[Web page edit records]

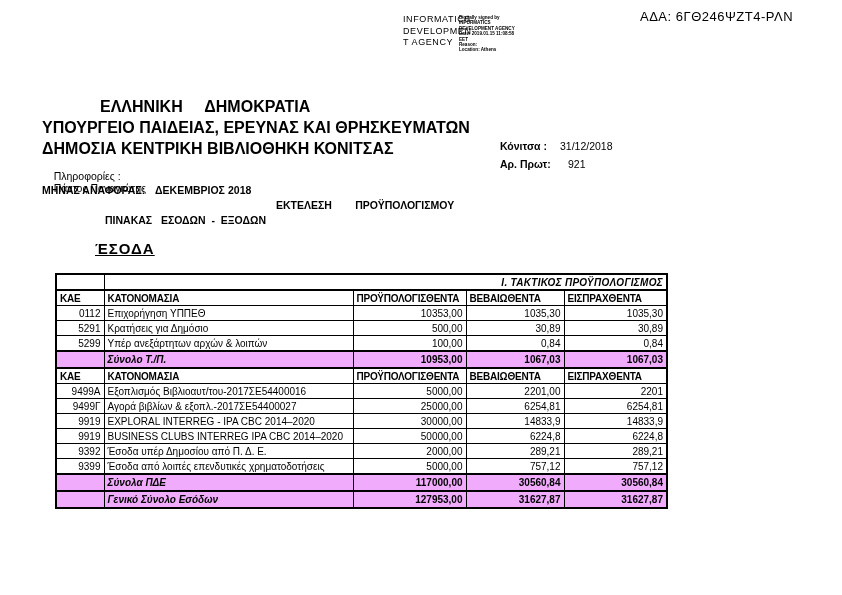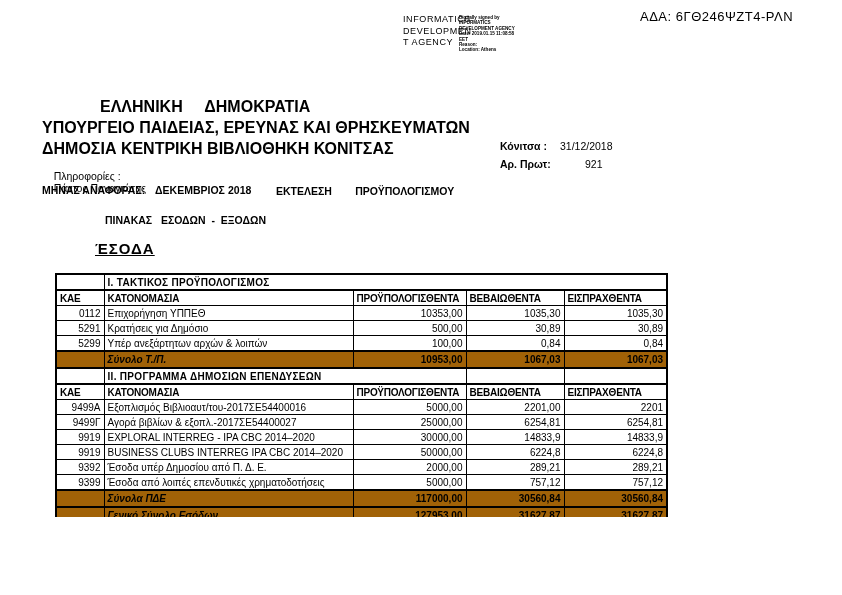--- a/index.html
+++ b/index.html
@@ -58,7 +58,7 @@
   <div class="abs b t10" style="left:500px;top:140px;">Κόνιτσα :</div>
   <div class="abs t10" style="left:560px;top:140px;">31/12/2018</div>
   <div class="abs b t10" style="left:500px;top:158px;">Αρ. Πρωτ:</div>
-  <div class="abs t10" style="left:585px;top:158px;">921</div>
+  <div class="abs t10" style="left:568px;top:158px;">921</div>
 
   <div class="abs b t10" style="left:42px;top:184px;">ΜΗΝΑΣ ΑΝΑΦΟΡΑΣ:</div>
   <div class="abs b t10" style="left:155px;top:184px;">ΔΕΚΕΜΒΡΙΟΣ</div>

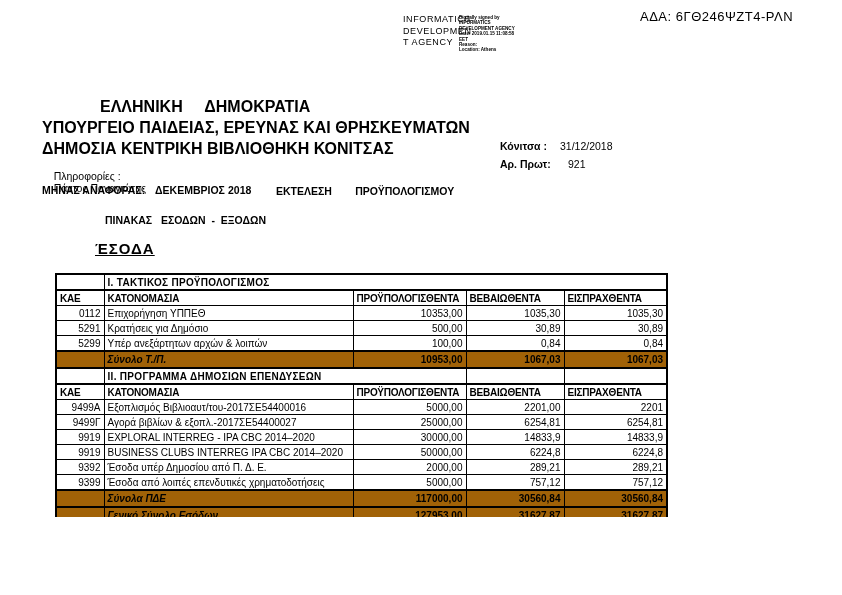--- a/index.html
+++ b/index.html
@@ -64,7 +64,7 @@
   <div class="abs b t10" style="left:155px;top:184px;">ΔΕΚΕΜΒΡΙΟΣ</div>
   <div class="abs b t10" style="left:228px;top:184px;">2018</div>
 
-  <div class="abs b t10" style="left:276px;top:185px;text-align:right;">ΕΚΤΕΛΕΣΗ        ΠΡΟΫΠΟΛΟΓΙΣΜΟΥ</div>
+  <div class="abs b t10" style="left:276px;top:199px;text-align:right;">ΕΚΤΕΛΕΣΗ        ΠΡΟΫΠΟΛΟΓΙΣΜΟΥ</div>
   <div class="abs b t10" style="left:105px;top:214px;">ΠΙΝΑΚΑΣ   ΕΣΟΔΩΝ  -  ΕΞΟΔΩΝ</div>
 
   <div class="abs b esoda" style="left:95px;top:240px;">ΈΣΟΔΑ</div>

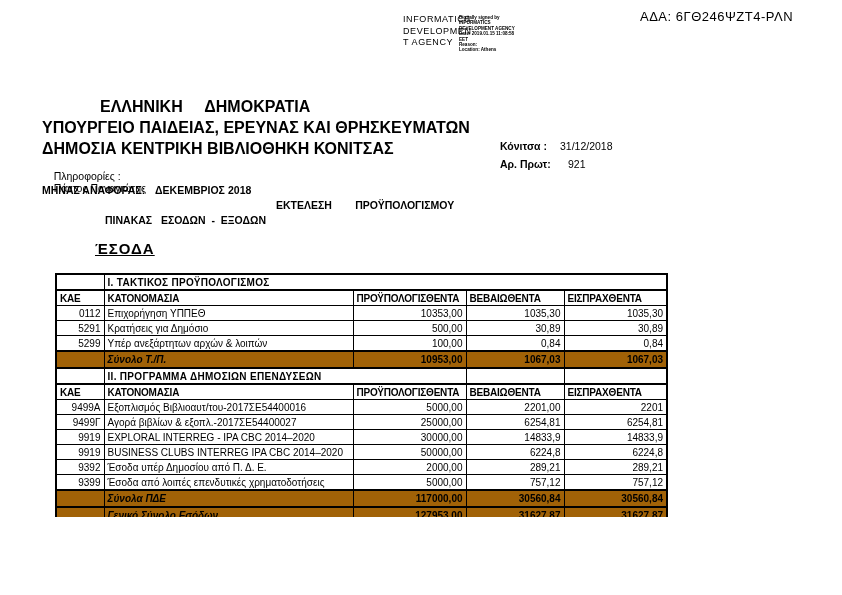--- a/index.html
+++ b/index.html
@@ -19,7 +19,7 @@
   table.budget td{border:1px solid #000;font-size:10px;padding:0 3px;height:14px;
                   overflow:hidden;white-space:nowrap;vertical-align:middle;}
   td.banner-cell{border-width:2px;}
-  td.banner-title{font-weight:bold;font-size:13px;text-align:left;height:19px;letter-spacing:0.3px;white-space:pre;}
+  td.banner-title{font-weight:bold;font-size:13px;text-align:right;height:19px;letter-spacing:0.3px;white-space:pre;font-style:italic;}
   td.banner-offset{padding-right:200px;}
   tr.banner-row td{border-top-width:2px;border-bottom-width:2px;}
   td.head-cell{font-weight:bold;font-size:9.5px;height:16px;letter-spacing:-0.2px;}

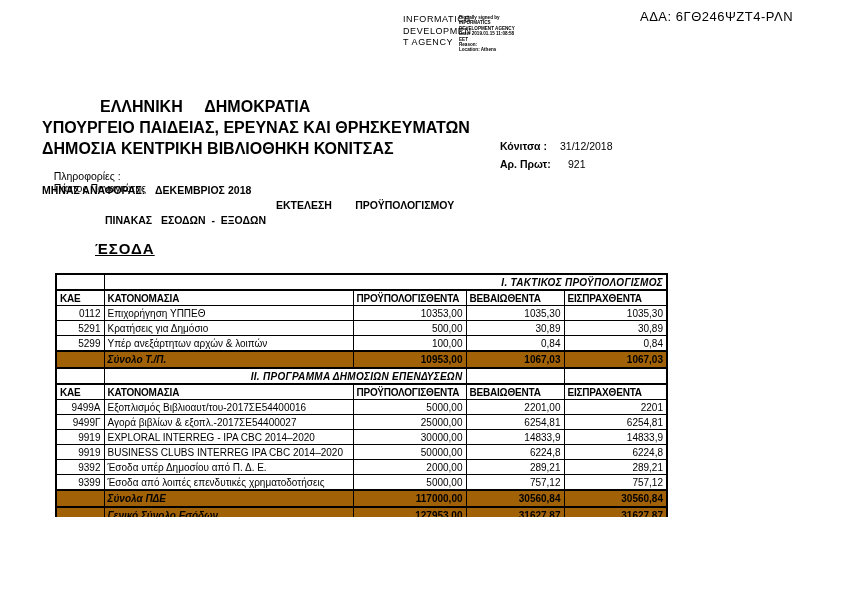--- a/index.html
+++ b/index.html
@@ -25,7 +25,7 @@
   td.head-cell{font-weight:bold;font-size:9.5px;height:16px;letter-spacing:-0.2px;}
   td.num{text-align:right;}
   td.kae-cell{text-align:right;}
-  tr.total-row td{font-weight:bold;background:#a16207;border-top-width:2px;border-bottom-width:2px;height:15px;}
+  tr.total-row td{font-weight:bold;background:#f0abfc;border-top-width:2px;border-bottom-width:2px;height:15px;}
   td.total-name{font-style:italic;}
 </style>
 </head>

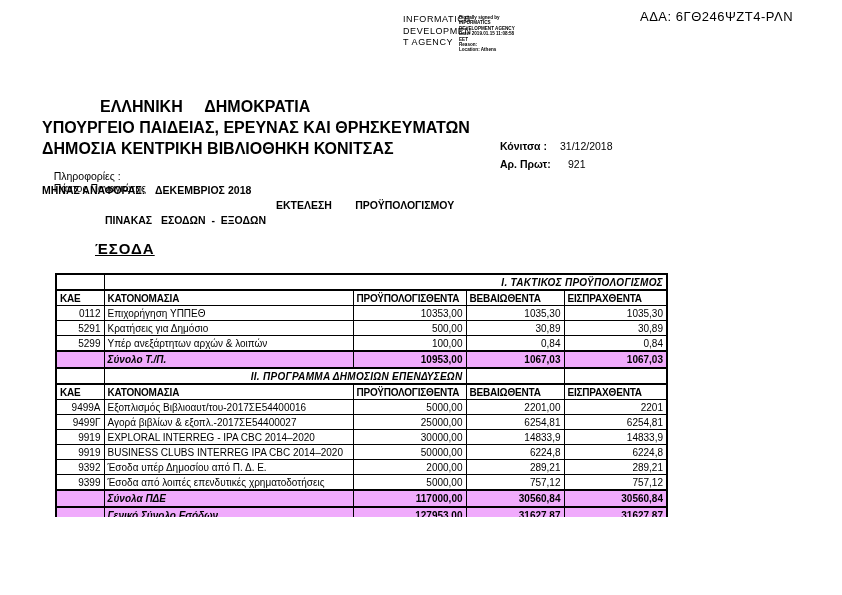--- a/index.html
+++ b/index.html
@@ -117,12 +117,6 @@
           <td class="num">1067,03</td>
           <td class="num">1067,03</td>
         </tr>
-        <tr class="banner-row">
-          <td class="banner-cell kae-cell"></td>
-          <td class="banner-cell banner-title" colspan="2">ΙΙ.   ΠΡΟΓΡΑΜΜΑ  ΔΗΜΟΣΙΩΝ   ΕΠΕΝΔΥΣΕΩΝ</td>
-          <td></td>
-          <td></td>
-        </tr>
         <tr>
           <td class="head-cell">ΚΑΕ</td>
           <td class="head-cell">ΚΑΤΟΝΟΜΑΣΙΑ</td>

▶ _Try it_
Filter the entries above and keep only the lines with the word "bottom".

▶ _Response to this task_
   tr.banner-row td{border-top-width:2px;border-bottom-width:2px;}
-  tr.total-row td{font-weight:bold;background:#a16207;border-top-width:2px;border-bottom-width:2px;height:15px;}
+  tr.total-row td{font-weight:bold;background:#f0abfc;border-top-width:2px;border-bottom-width:2px;height:15px;}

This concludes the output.